More performance optimizations #136

alexdowad · 2014-09-03T06:37:51Z

Investigate effect of making SortedSet balance less frequently (or even moving to RB trees rather than AVL trees)
Even when there is no need to rebalance, SortedSet sometimes copies more nodes than is necessary. Fix this.
SortedSet#delete_at traverses the tree twice. Add a method to AVLNode so it just needs to traverse the tree once.
When a SortedSet is created with a 1-param block (to derive sort keys), should the sort keys for each node be cached? (In some cases, the computation to derive the sort key might be expensive.)
In Set#union, check if other is a Hamster::Set which is larger than self. If so, flip around self and other. (It will be cheaper to build up the result using the larger trie.)
In Set#intersection, if other is significantly smaller than self, but is not a Hamster::Set, then create an empty Trie, iterate through other, and add all the elements which are also in self to the new Trie.
In Set#subset? and Set#proper_subset?, if other is not a ::Set or Hamster::Set (i.e. #include? may be slow), and if other is large, it may be faster to build a temporary ::Set out of other first, and use that for testing inclusion. (Don't bother using a Hamster::Set for this purpose, it will be slower.) Another option would be to iterate through other, count the number of elements which are in self, and see if the number is equal to self.size.

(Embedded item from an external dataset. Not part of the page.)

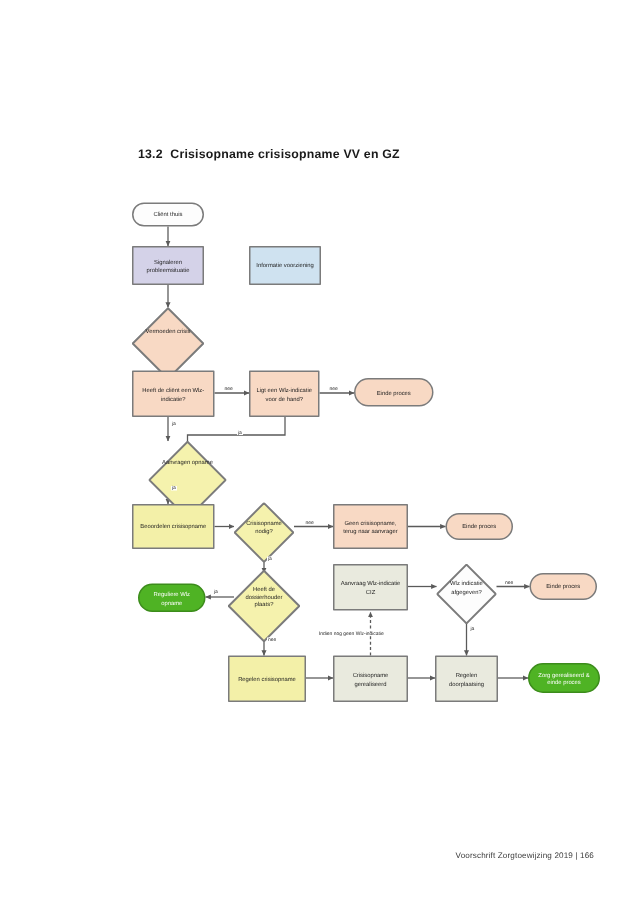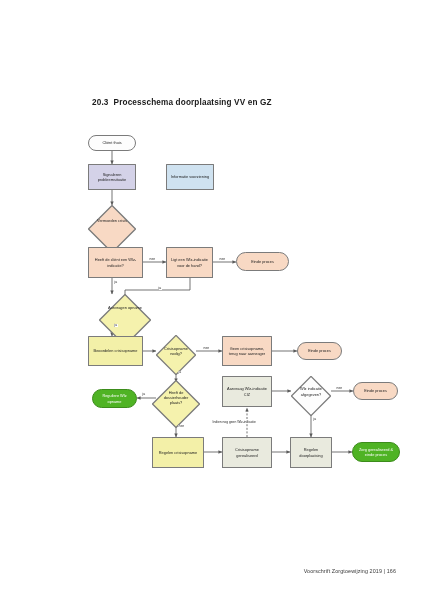"20.3" span.num { text: 20.3 -> 13.2 }
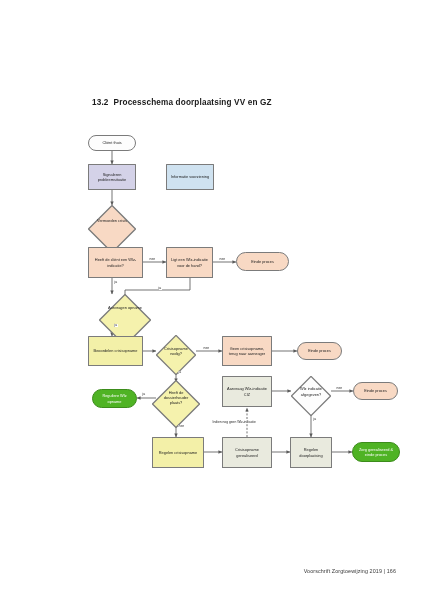"Processchema doorplaatsing VV en GZ" span { text: Processchema doorplaatsing -> Crisisopname crisisopname }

Likewise in Set#disjoint?: if self.size < other.size but other is not a ::Set or Hamster::Set, testing other.include?(item) may be slow (and may lead to O(n^2) run time). In this case, it may be better to build a temporary ::Set for testing inclusion, or just use the 2nd branch so the inclusion test is done on self, not other.
In Trie, add methods for bulk insertion and deletion (which copy less nodes than repeated adding/deletion of single elements). Use these for operations like Set#union and so on.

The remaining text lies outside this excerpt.